1967年4月、慶應大学に進学した喜多嶋修と大矢茂が晴れてランチャーズに復帰。加山からの「入学祝い」ということでバンドの独立を認められ、新たに修の同級生だった渡辺有三(ベース)が加わり、ここに第三期ランチャーズが誕生するのである。新生ランチャーズのデビュー曲となった「真冬の帰り道」は喜多嶋修が作曲、当時読売新聞文化部記者で「星はなんでも知っている」(平尾昌章)、「霧の摩周湖」(布施明)等のヒット作で知られる作詞家・水島哲(本名・安倍亮一)が作詞を手がけたオリジナル。以後、このコンビはランチャーズ作品のほとんどを生み出していくことになる。
同じく加山雄三が命名したバンド、ワイルド・ワンズにも似た12弦ギターをフィーチャーした所謂<湘南サウンド>っぽい曲調の「真冬の帰り道」だが、間奏のバロック音楽風のギター・ソロに彼らの独自性が感じられる。このクラシカルな側面を持つポップな音楽性こそがビートルズから強い影響を受けた新生ランチャーズ(特に喜多嶋修)の真骨頂であり、それはB面の「北国のチャペル」により色濃く現れている。そして、修のビートルズへの傾倒ぶりは第三期ランチャーズが残した2枚のアルバム…『フリー・アソシエイション』(68年12月)、『OASY王国』(69年9月)に顕著に反映され、ランチャーズ解散後に制作した修のビートルズ・サウンド研究の集大成とも言えるソロ・アルバム『ジャスティン・ヒースクリフ』(71年6月)で結実するのである。

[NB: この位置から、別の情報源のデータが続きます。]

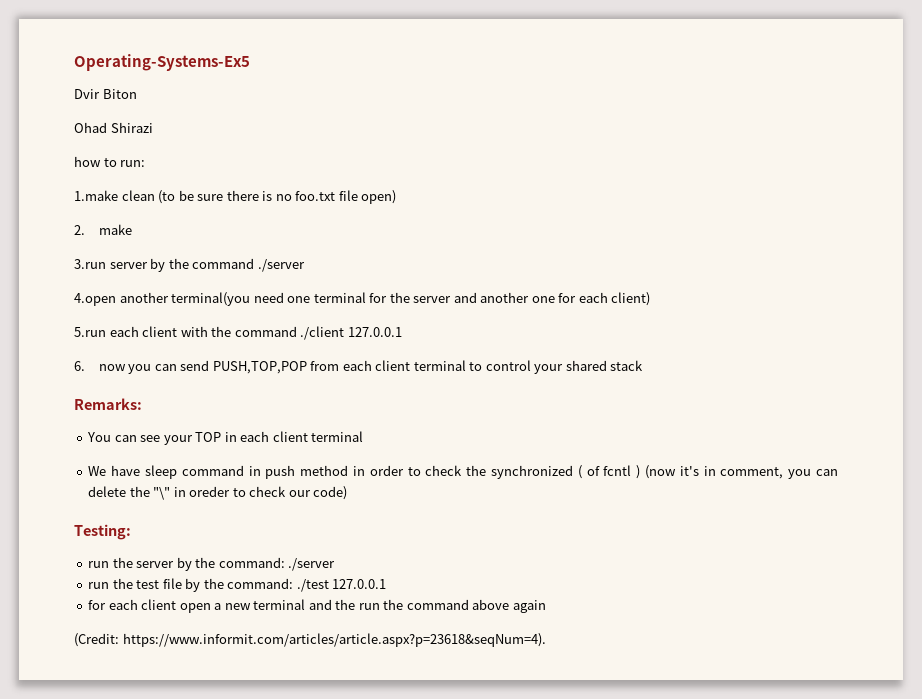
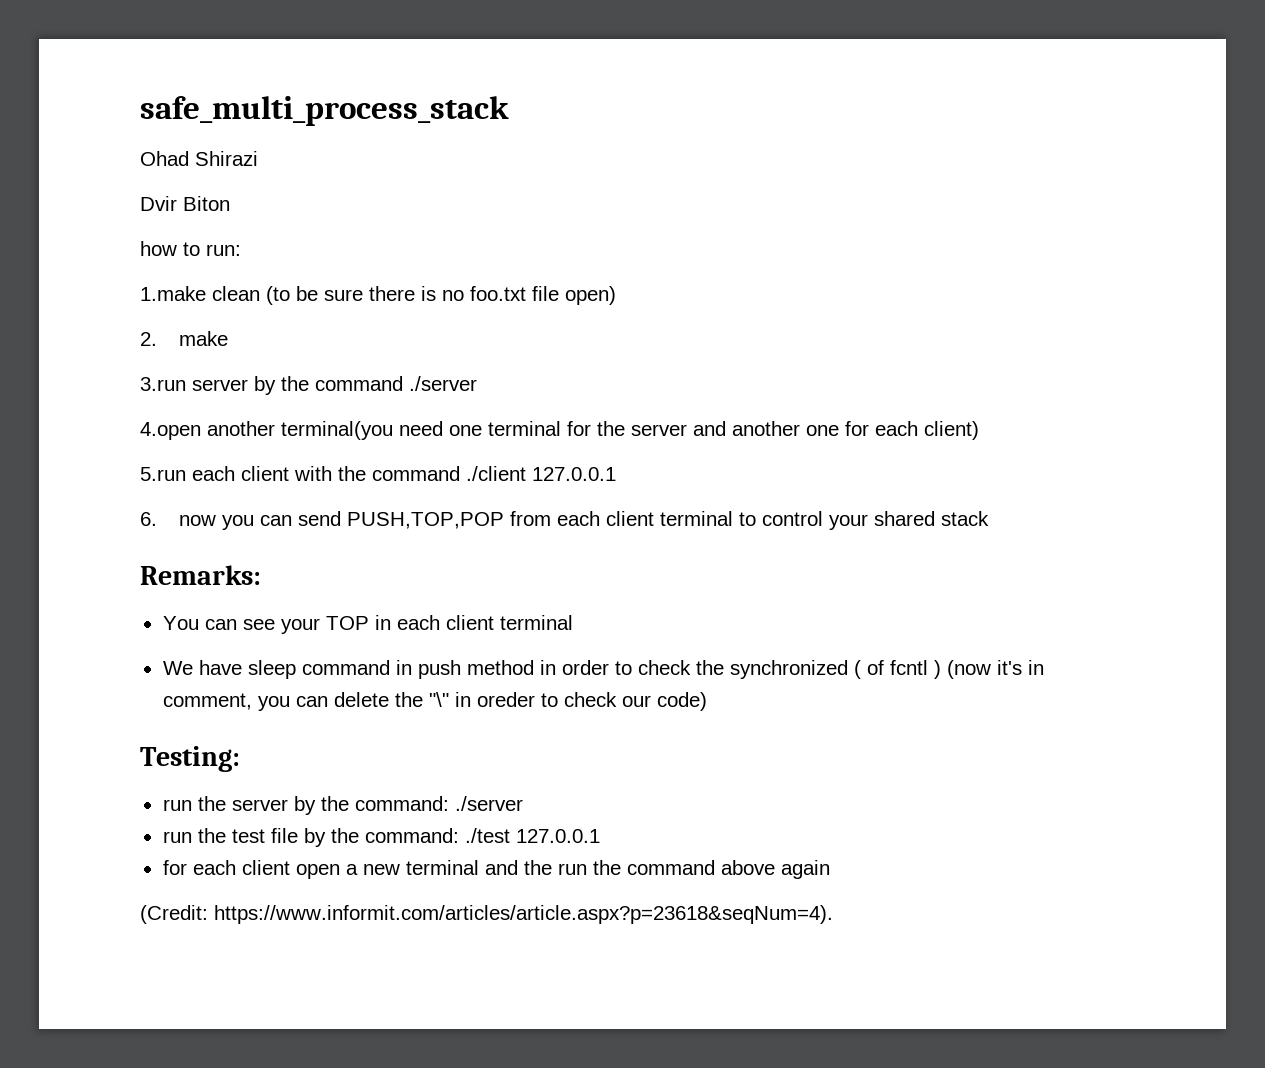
[74,54,250,71] Operating-Systems-Ex5 -> [140,96,509,126] [140,151,258,166] safe_multi_process_stack // Ohad Shirazi
[74,122,153,133] // Ohad Shirazi -> (230, 203) none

1969年10月22日、東京サンケイホールで行なわれたリサイタル『OASY音楽会』でのステージを最後に喜多嶋瑛が米国留学のため脱退。後任として三保敬太郎とザ・ホワイト・キックスに居た河手政次が参加し、第4期ランチャーズがスタートするが、70年3月に6枚目のシングル「マドレーヌ」をリリース後に解散してしまう。同年8月に公開された加山雄三の主演映画『俺の空だぜ!若大将』には大学の後輩役で大矢と渡辺が出演。喜多嶋修が作詞(英語詞)・作曲を手がけた「Whatever The Cause」という曲を演奏するシーンがある。レコード化はされていないが、これがランチャーズ最後の作品と言えるだろう。